Ces analyses présentent évidemment des limites, et on peut espérer que les progrès des biocarburants, notamment le passage à la seconde et surtout la troisième génération, augmentent la production nette par unité de surface (variétés de végétaux moins exigeantes en consommations intermédiaires, plus productives, sur une période plus longue de l'année, etc. ; les algocarburants, notamment, ne nécessitent ni eau douce ni terre cultivable) ou que la valorisation des coproduits suffise à justifier la culture, mais en l'état actuel les agrocarburants ne peuvent être qu'un appoint.


Il ne faut pas en conclure que ces raisons s'opposent définitivement aux biocarburants ; un monde fonctionnant aux énergies renouvelables devrait consommer bien moins et de façon plus efficace, ce qui leur laisse une place. Des études prenant en compte d'autres cultures et d'autres modes de production agricoles ont conclu que la bioénergie pourrait assurer une part significative de nos besoins en déplacement. Les conditions nécessaires à ce scénario seraient des mesures importantes d'efficacité énergétique et un passage vers une agriculture locale peu consommatrice d'énergie.


Une étude publiée par l'International Council on Clean Transportation le 26 février 2014 estime le potentiel technique de production de biocarburants à partir de déchets urbains, agricoles et forestiers en Europe à 16 % des carburants routiers consommés en Europe en 2030 et les économies d'émissions de gaz à effet de serre peuvent atteindre 60 % sur l'ensemble du cycle de vie.

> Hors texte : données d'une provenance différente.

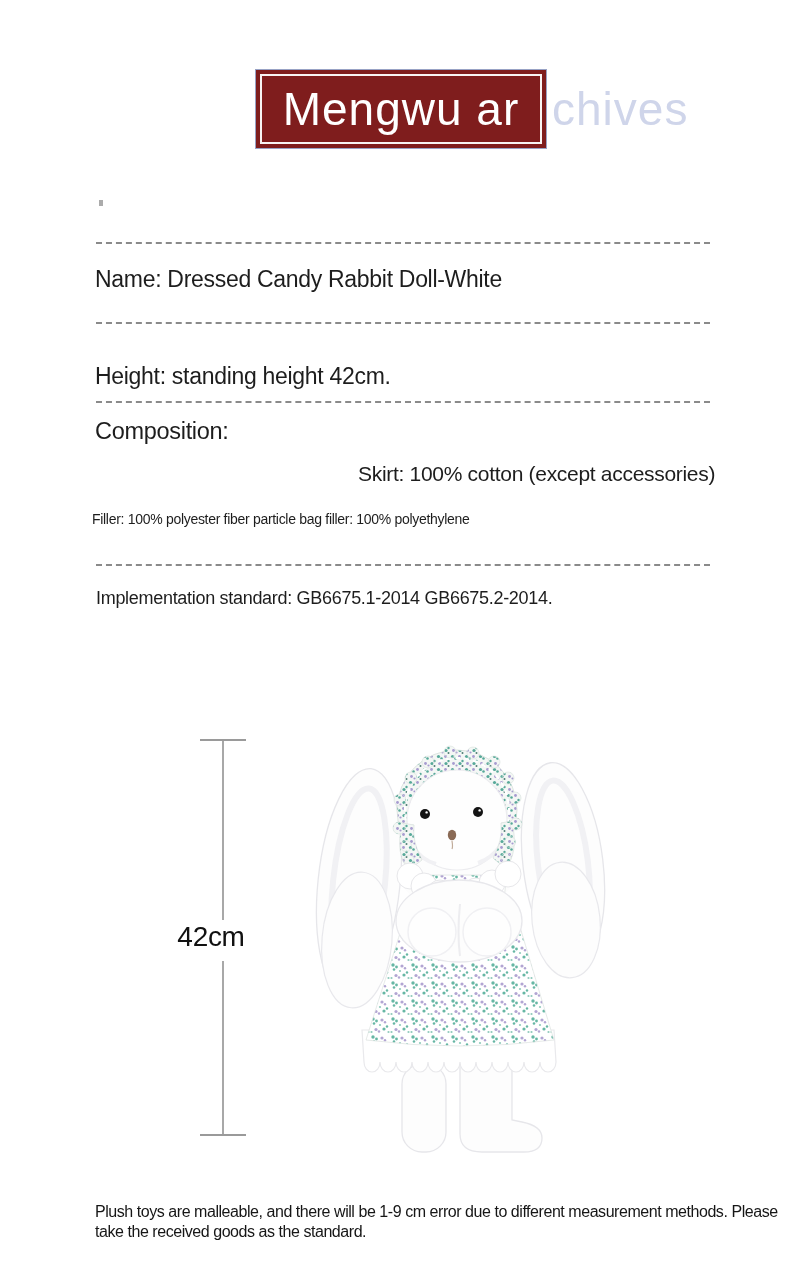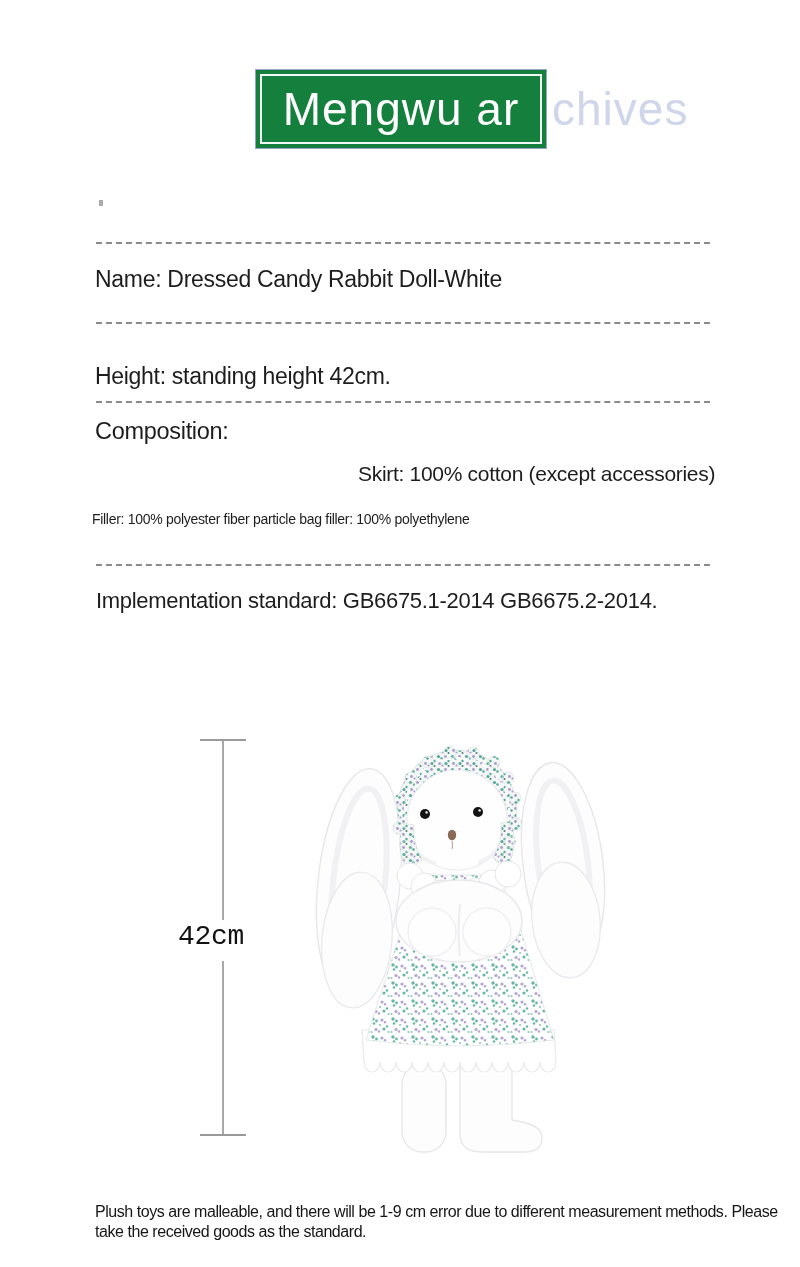--- a/index.html
+++ b/index.html
@@ -10,7 +10,7 @@
   
   .brand-box{
     position:absolute;left:255px;top:69px;width:292px;height:80px;
-    background:#15803d;border:1px solid #98a2c5;box-sizing:border-box;
+    background:#7f1d1d;border:1px solid #98a2c5;box-sizing:border-box;
   }
   .brand-inner{
     position:absolute;left:4px;top:4px;right:4px;bottom:4px;

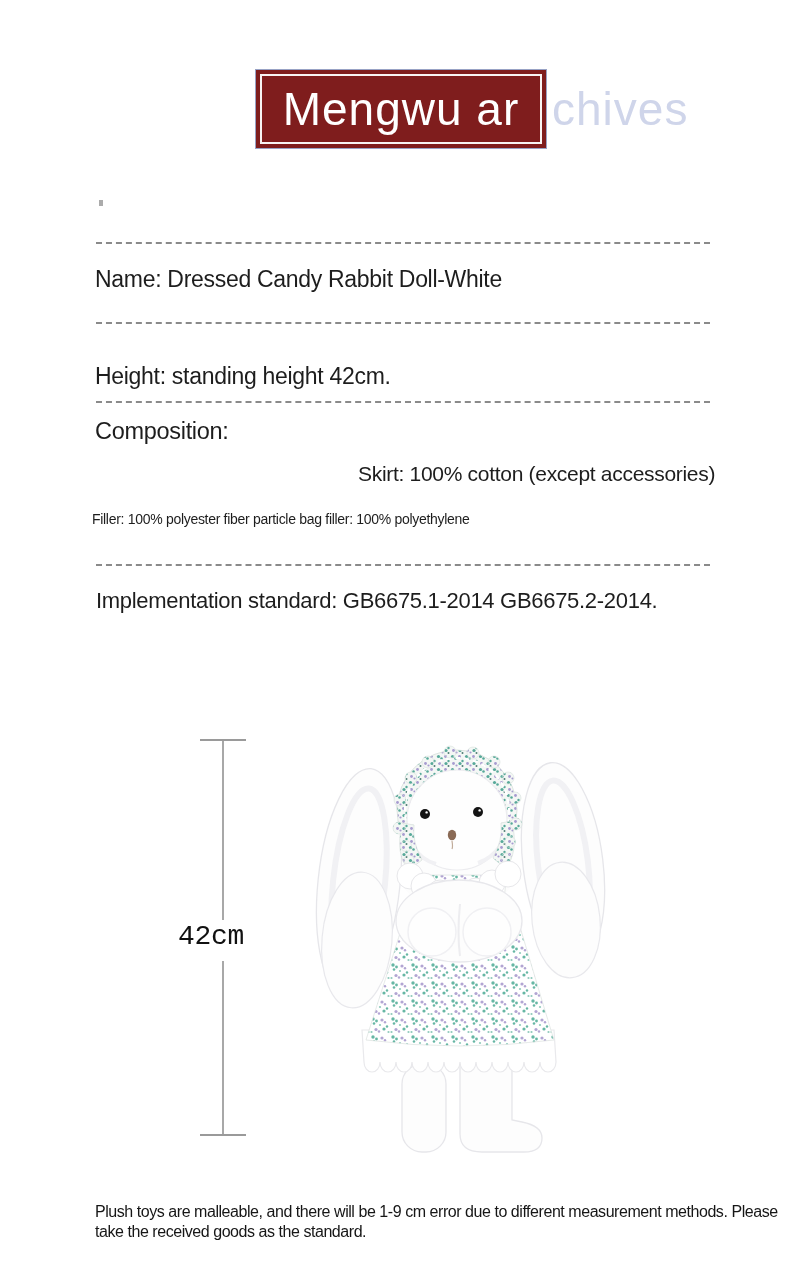--- a/index.html
+++ b/index.html
@@ -35,7 +35,7 @@
   .main-material{position:absolute;left:93px;top:465px;font-size:17.5px;}
   .skirt-line{position:absolute;left:358px;top:462px;font-size:21px;}
   .filler-line{position:absolute;left:92px;top:511px;font-size:14px;}
-  .std-line1{position:absolute;left:96px;top:588px;font-size:22px;}
+  .std-line1{position:absolute;left:96px;top:588px;font-size:18px;}
   .std-line2{position:absolute;left:225px;top:636px;font-size:22.5px;}
   
   .meas-cap{position:absolute;left:200px;width:46px;height:2px;background:#9a9a9a;}

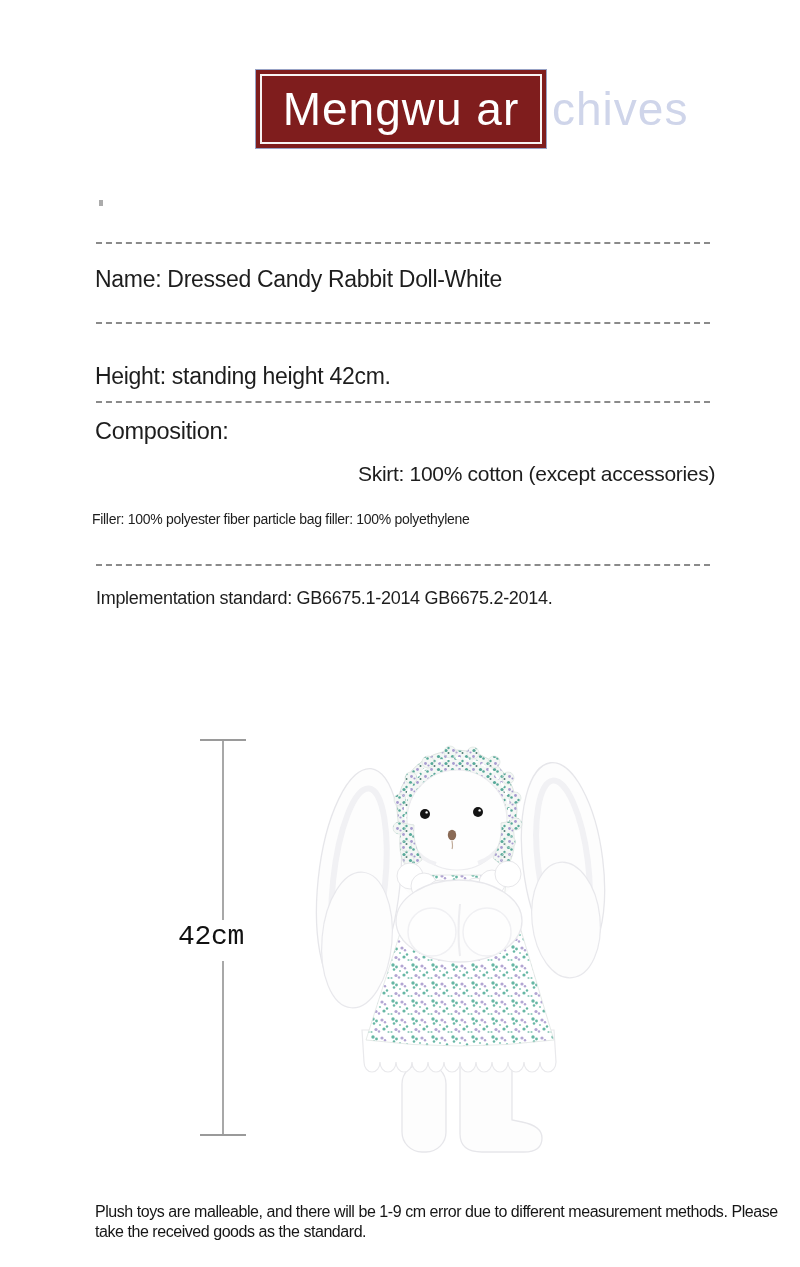--- a/index.html
+++ b/index.html
@@ -42,7 +42,7 @@
   .meas-cap-top{top:739px}.meas-cap-bottom{top:1134px}
   .meas-line{position:absolute;left:222px;width:2px;background:#a8a8a8;}
   .meas-line-a{top:741px;height:179px}.meas-line-b{top:961px;height:173px}
-  .meas-label{position:absolute;left:166px;top:921px;width:90px;text-align:center;font-size:28px;color:#111;font-family:Liberation Mono, monospace;}
+  .meas-label{position:absolute;left:166px;top:921px;width:90px;text-align:center;font-size:28px;color:#111;}
   
   .doll{position:absolute;left:310px;top:728px;width:300px;height:440px;}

La consommation mondiale de biocarburants a atteint 58,8 Mtep en 2011 (41,6 Mtep de bioéthanol et 17,2 Mtep de biodiesel), soit 3,1 % de la consommation mondiale des transports routiers.

 En Europe, depuis juillet 2011, pour être certifié « durable » un biocarburant doit répondre à des « normes de durabilité3, via 7 mécanismes ou initiatives».

La consommation européenne a été de 14,4 Mtep en 2012, en hausse de 2,9 %.